SGD

class dragon.vm.tensorflow.keras.optimizers.SGD(
  learning_rate=0.01,
  momentum=0.0,
  nesterov=False,
  name=None,
  **kwargs
)[source]

The optimizer to apply SGD algorithm.

Following SGD algorithms are supported:

VanillaSGD, whose update is defined as:

\[\text{VanillaSGD}(g) = -\text{lr} * g \]

MomentumSGD [Polyak, 1964], whose update is defined as:

\[\text{MomentumSGD}(g) = -(\text{momentum} * m_{t-1} + \text{lr} * g) \]

NesterovSGD [Sutskever et.al, 2013], whose update is defined as:

\[\text{NesterovSGD}(g) = -((1 + \text{momentum}) * m_{t} - \text{momentum} * m_{t-1}) \\ \quad \\ \text{where} \quad m_{t} = \text{momentum} * m_{t-1} + \text{lr} * g \]

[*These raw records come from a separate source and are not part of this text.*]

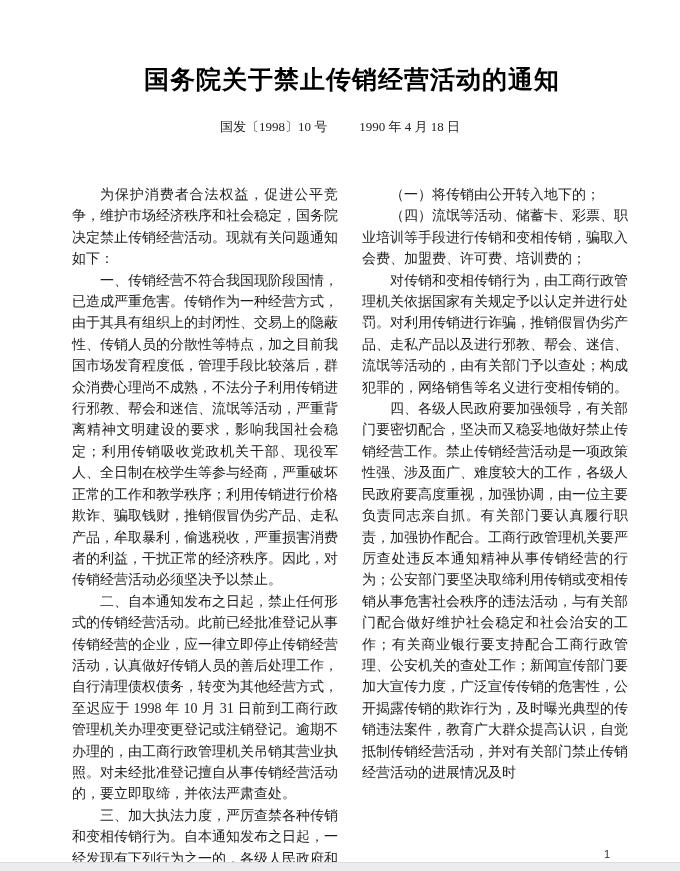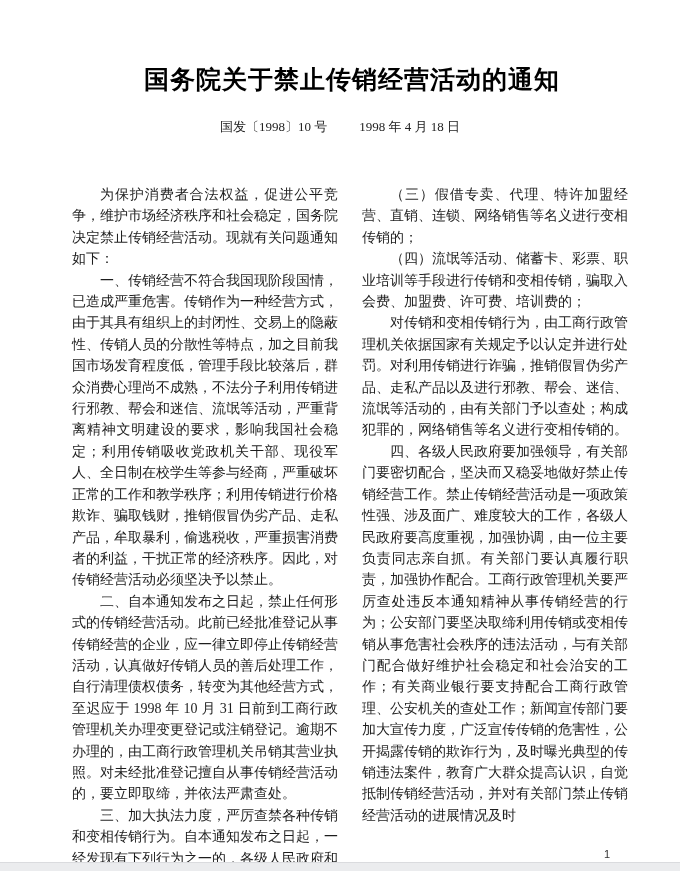--- a/index.html
+++ b/index.html
@@ -66,34 +66,34 @@
 </style>
 </head>
 <body>
 
 <div class="page">
 
   <h1 class="doc-title">国务院关于禁止传销经营活动的通知</h1>
 
   <div class="doc-subline">
     <span>国发〔1998〕10 号</span>
-    <span>1998 年 4 月 18 日</span>
+    <span>1990 年 4 月 18 日</span>
   </div>
 
   <div class="columns">
 
     <div class="col">
       <p>为保护消费者合法权益，促进公平竞争，维护市场经济秩序和社会稳定，国务院决定禁止传销经营活动。现就有关问题通知如下：</p>
       <p>一、传销经营不符合我国现阶段国情，已造成严重危害。传销作为一种经营方式，由于其具有组织上的封闭性、交易上的隐蔽性、传销人员的分散性等特点，加之目前我国市场发育程度低，管理手段比较落后，群众消费心理尚不成熟，不法分子利用传销进行邪教、帮会和迷信、流氓等活动，严重背离精神文明建设的要求，影响我国社会稳定；利用传销吸收党政机关干部、现役军人、全日制在校学生等参与经商，严重破坏正常的工作和教学秩序；利用传销进行价格欺诈、骗取钱财，推销假冒伪劣产品、走私产品，牟取暴利，偷逃税收，严重损害消费者的利益，干扰正常的经济秩序。因此，对传销经营活动必须坚决予以禁止。</p>
       <p>二、自本通知发布之日起，禁止任何形式的传销经营活动。此前已经批准登记从事传销经营的企业，应一律立即停止传销经营活动，认真做好传销人员的善后处理工作，自行清理债权债务，转变为其他经营方式，至迟应于 1998 年 10 月 31 日前到工商行政管理机关办理变更登记或注销登记。逾期不办理的，由工商行政管理机关吊销其营业执照。对未经批准登记擅自从事传销经营活动的，要立即取缔，并依法严肃查处。</p>
       <p>三、加大执法力度，严厉查禁各种传销和变相传销行为。自本通知发布之日起，一经发现有下列行为之一的，各级人民政府和工商行政管理、公安等有关部门，要采取有力措施，坚决取缔，严肃处理：</p>
     </div>
 
     <div class="col">
-      <p>（三）假借专卖、代理、特许加盟经营、直销、连锁、网络销售等名义进行变相传销的；</p>
+      <p>（一）将传销由公开转入地下的；</p>
       <p>（四）流氓等活动、储蓄卡、彩票、职业培训等手段进行传销和变相传销，骗取入会费、加盟费、许可费、培训费的；</p>
       <p>对传销和变相传销行为，由工商行政管理机关依据国家有关规定予以认定并进行处罚。对利用传销进行诈骗，推销假冒伪劣产品、走私产品以及进行邪教、帮会、迷信、流氓等活动的，由有关部门予以查处；构成犯罪的，网络销售等名义进行变相传销的。</p>
       <p>四、各级人民政府要加强领导，有关部门要密切配合，坚决而又稳妥地做好禁止传销经营工作。禁止传销经营活动是一项政策性强、涉及面广、难度较大的工作，各级人民政府要高度重视，加强协调，由一位主要负责同志亲自抓。有关部门要认真履行职责，加强协作配合。工商行政管理机关要严厉查处违反本通知精神从事传销经营的行为；公安部门要坚决取缔利用传销或变相传销从事危害社会秩序的违法活动，与有关部门配合做好维护社会稳定和社会治安的工作；有关商业银行要支持配合工商行政管理、公安机关的查处工作；新闻宣传部门要加大宣传力度，广泛宣传传销的危害性，公开揭露传销的欺诈行为，及时曝光典型的传销违法案件，教育广大群众提高认识，自觉抵制传销经营活动，并对有关部门禁止传销经营活动的进展情况及时</p>
     </div>
 
   </div>
 
   <div class="page-number">1</div>
 
   <div class="scan-band"></div>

You can use one of them by setting the defaults:

# Set the ``lr`` only
vanilla_sgd = tf.keras.optimizers.SGD(learning_rate=0.1)

# Set the ``lr`` and ``momentum``
momentum_sgd = tf.keras.optimizers.SGD(learning_rate=0.1, momentum=0.9)

# Set the ``lr``, ``momentum`` and ``nesterov``
nesterov_sgd = tf.keras.optimizers.SGD(lr=0.1, momentum=0.9, nesterov=True)

__init__

SGD.__init__(
  learning_rate=0.01,
  momentum=0.0,
  nesterov=False,
  name=None,
  **kwargs
)[source]

Create a SGD optimizer.

Parameters:
  • learning_rate (float, optional, default=0.01) – The initial value for \(\text{lr}\).
  • momentum (float, optional, default=0) – The initial value for \(\text{momentum}\).
  • nesterov (bool, optional, default=False) – True to switch to NesterovSGD optimizer.
  • name (str, optional) – The optional optimizer name.

Properties

iterations

Optimizer.iterations

Return the number of steps has run.

Returns:
int – The iterations.

Methods

apply_gradients

Optimizer.apply_gradients(grads_and_vars)[source]

Apply the gradients to update variables.

Parameters:
  • grads_and_vars (Sequence[Sequence[dragon.Tensor]]) – The gradients and variables.
Returns:

dragon.vm.tensorflow.keras.optimizers.Optimizer – The self to generate the update operations.